The challenges faced by LGBTI members following the earthquake in Nepal
Now with his home crushed by the quake, he yearns to return but cannot because he is a transgender woman. Tamang’s parents are unaware of their only son’s transformation, and want Tamang (name changed) to return. Nepali cultural norms call for family members to be home during times of emergency.
The Gorkha district, at the epicenter of the quake, was one of the hardest hit. Tamang’s family escaped death but still live in fear as tremors keep rumbling across the district. If death should come to pass, Tamang – the only male heir of the house – would need to be home to partake in rituals and pay respects to the dead.
But returning home now would require transforming back into a man, Tamang says. It would mean lopping off her copper brown hair that falls well below her shoulders, losing the gold nose ring, red lipstick, and changing the way she has carried herself for years.

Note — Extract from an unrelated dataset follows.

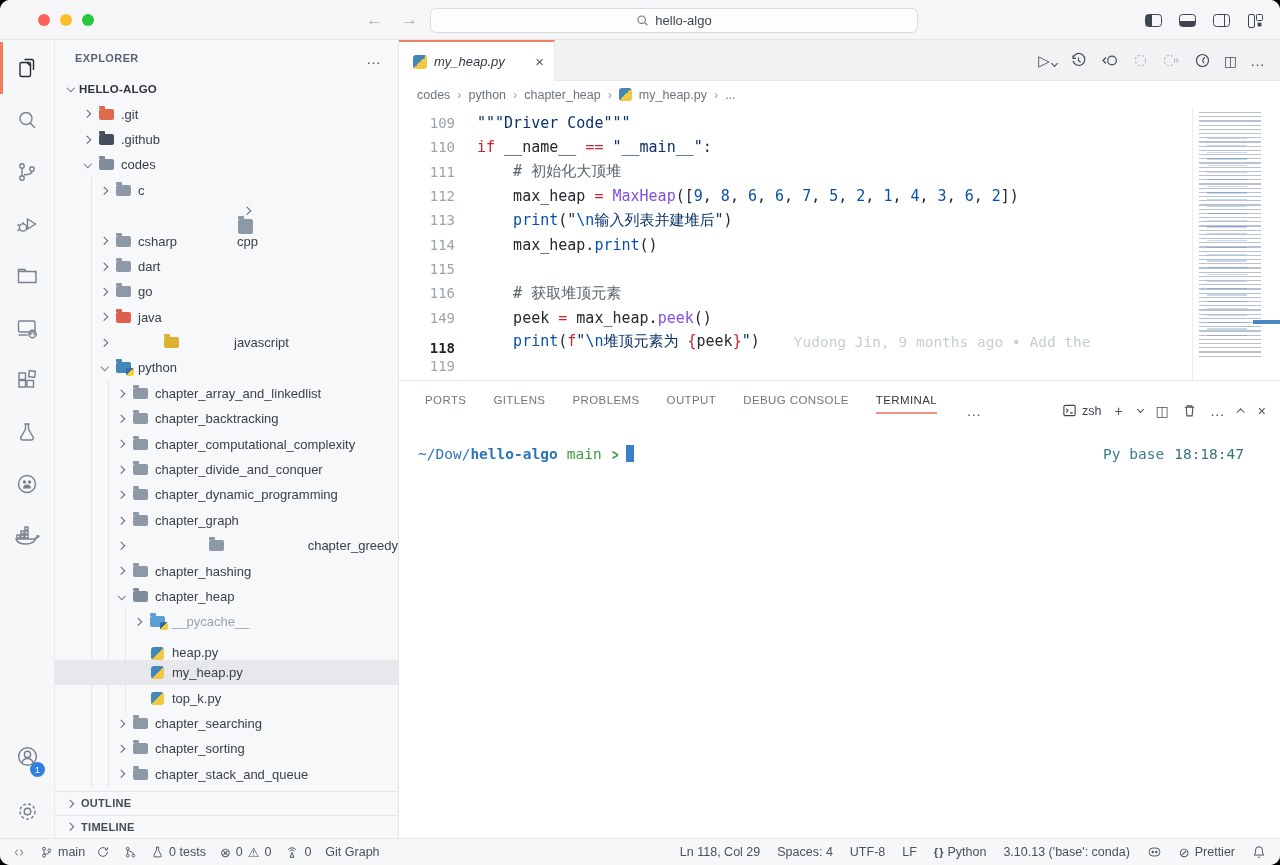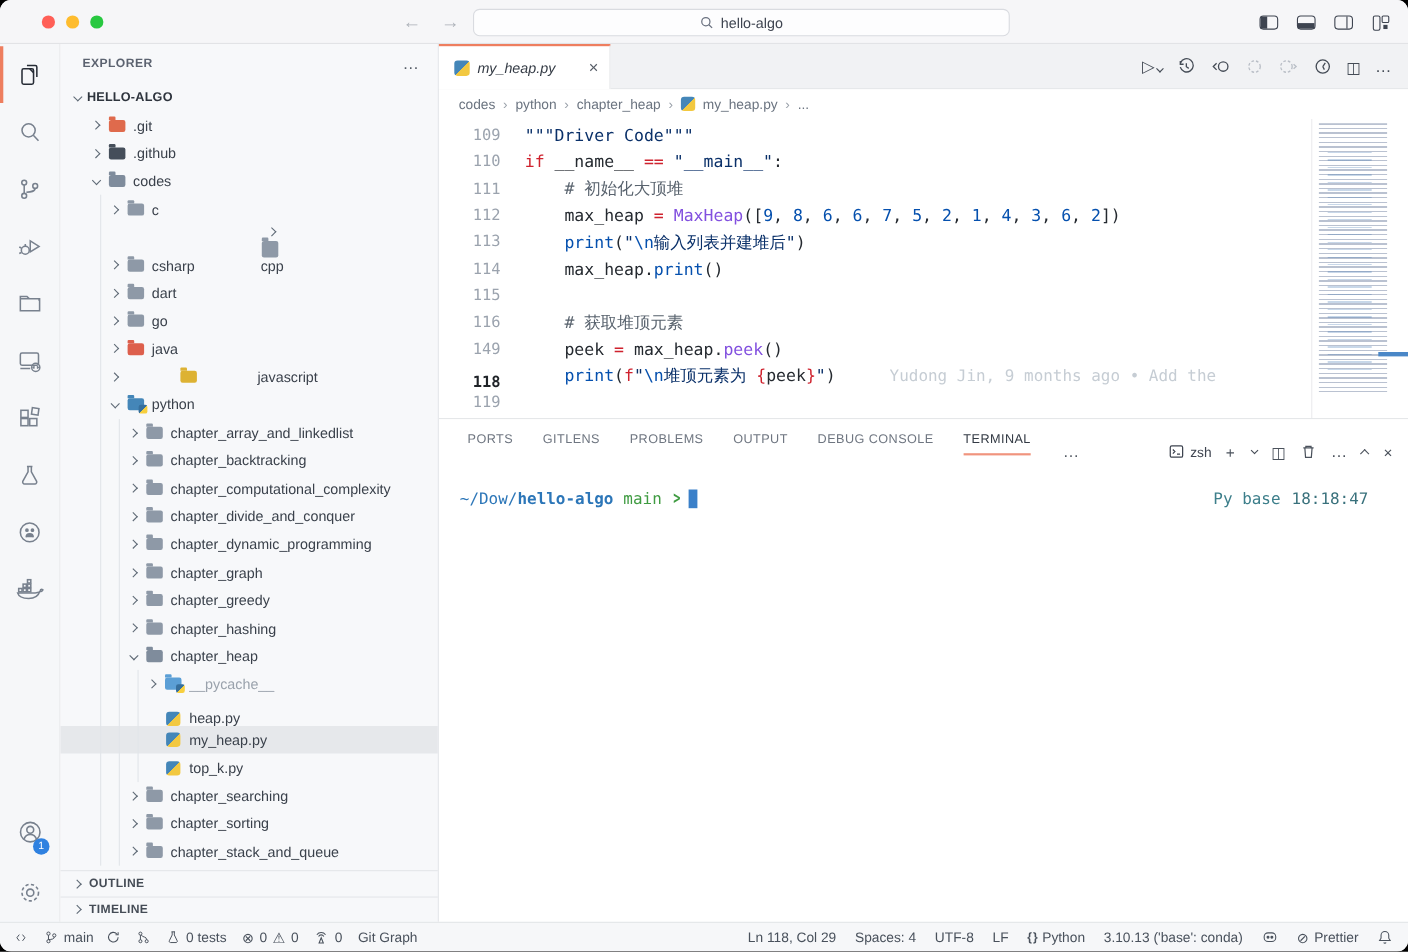"Yudong Jin, 9 months ago" .blame { margin-left: 49px -> 34px }
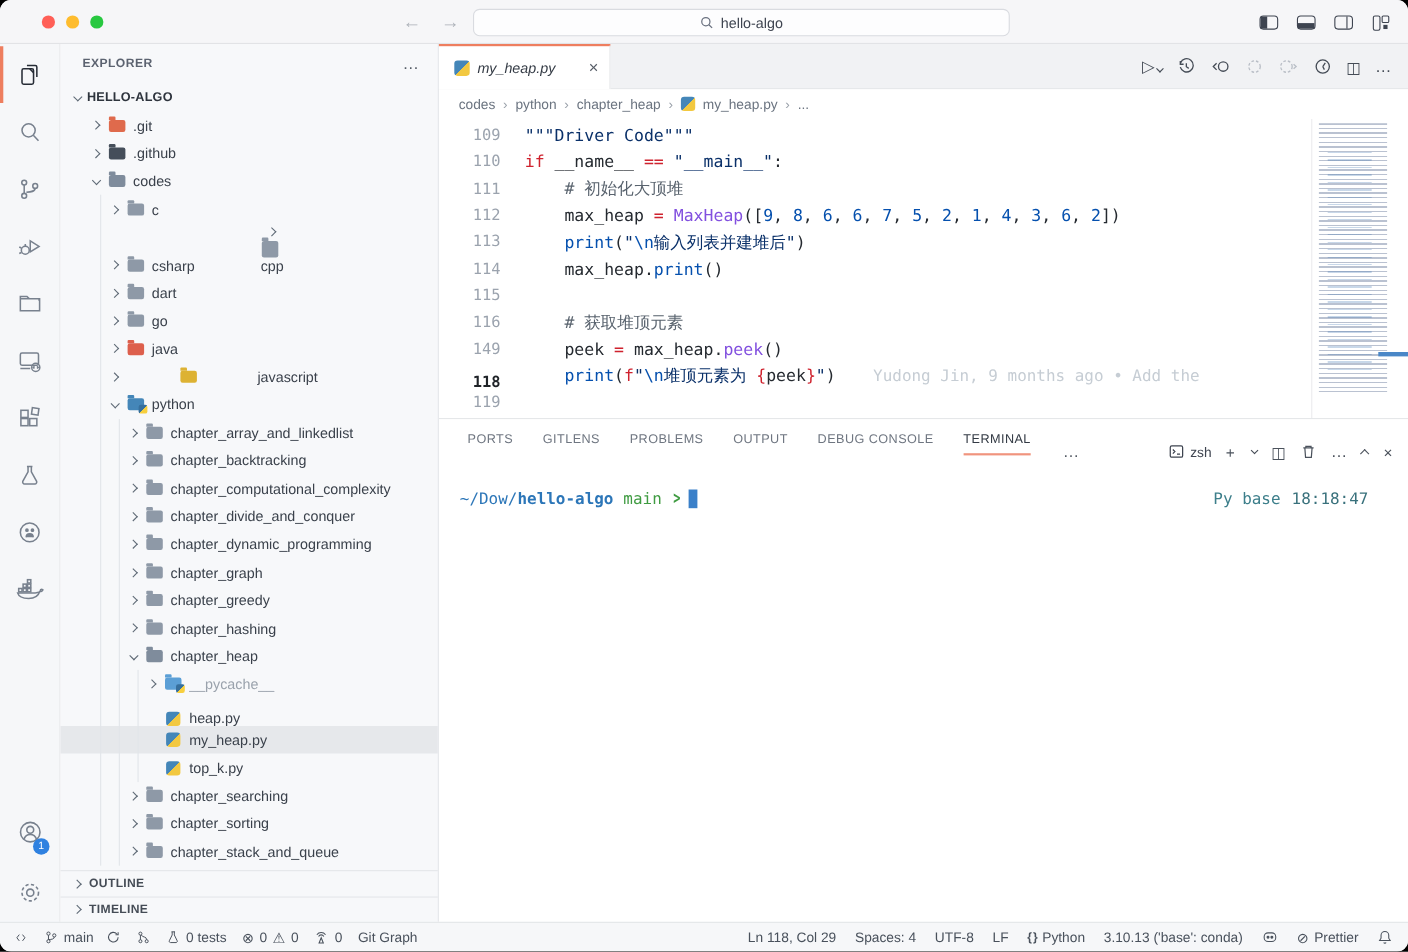"chapter_greedy" div.row { justify-content: none -> space-between }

“If I would go back to my village now I would face physical and verbal abuse, because of my altered gender identity,” says Tamang, who is wearing a navy-blue dress that clings to her body. “Even if my family accepts me they will be ashamed to face relatives and other townspeople,” she adds.
While the quake devastated communities across the country it has had an especially profound impact on marginalized communities such as the LGBTI. The UN Development Programme and partners have been working to ensure equal rights for LGBTI. Those programs have had some impact, but finding acceptance in Nepal’s relatively conservative society is still a challenge, and in the aftermath of the quake those challenges have been accentuated.
While the family back in Gorkha have each other for support, Tamang lives alone. For the past two years, she has taken to the streets as a sex-worker, struggling to make a living and to send money home. In the days since the quake there has been little action on the streets, she says, so she has made no money. Her partner too has been absent, dealing with family issues of his own.
The isolation faced by members of the LGBTI community makes it harder to track the injured and the dead, says Manisha Dhakal, a transgender woman and executive director of the Blue Diamond Society, an organization that works with LGBTI.
At the hospital morgue, where bodies lie black and bloated from decay it is hard to identify friends, she says. Sometimes the only way to identify a transgender person is to ask to examine the genital area, an embarrassing proposition, she adds.
As people fled their homes to seek shelter in open spaces, it was harder for some members of the LGBTI community to fit in, says Dhakal.
Gauri a lesbian – who does not want to reveal her last name – says the quake forced her to leave her partner for a couple of days. She was living in her partner’s house but fearing it would collapse from the tremors, they camped in the garden with neighbors.
When her partner’s parents – who live in Canada – found out that the two of them were sharing a tent, they were upset that people would notice and cause them shame.
Compounding the lesbian issue, was the fact that Gauri is of a lower caste and her partner is a Brahmin.
“Her parents were adamant that we not live together in the open,” says Gauri. So she moved back to her village for a couple of days, returning only when her partner moved back into the house. Her partner’s parents, who had earlier accepted the relationship and would talk to her before the quake, now no longer speak with her.
Dhakal says the disaster has at times left members of the community open to discrimination. Openly gay and transgender individuals have had a hard time finding space in communal tents.
For transgender individuals, answering the call of nature in the open was a problem, says Dhakal. With genitalia that do not conform to gender expectations, the quake inconvenienced many of them, in many ways.
However, she adds: “Working with UNDP’s HIV and Human Rights programme has helped us develop a relationship with the Ministry of Health, which has been beneficial during this tough time.” The programme is supported by the Global Fund to Fight Aids, Tuberculosis and Malaria.
The partnership developed with the government came in handy when access to tents became a problem. Dhakal says she wrote to the Ministry of Health asking for support. The ministry in turn asked Save the Children to provide the tents, which were quickly delivered, along with medicines and water purifiers.
Now, Dhakal says, she wants UNDP’s programme to expand to help train LGBTI to be prepared for disasters.
Nearly two weeks after the quake, Tamang still feels the draw of home. But for now she believes she can’t go back.
She has yet to summon the courage to tell her family, even so, she aches for their acceptance. She wants to have the body of a female, and she wants a committed partner and a child.
“I dream of having a family,” she says. “Someday, I want to be someone’s daughter-in-law.”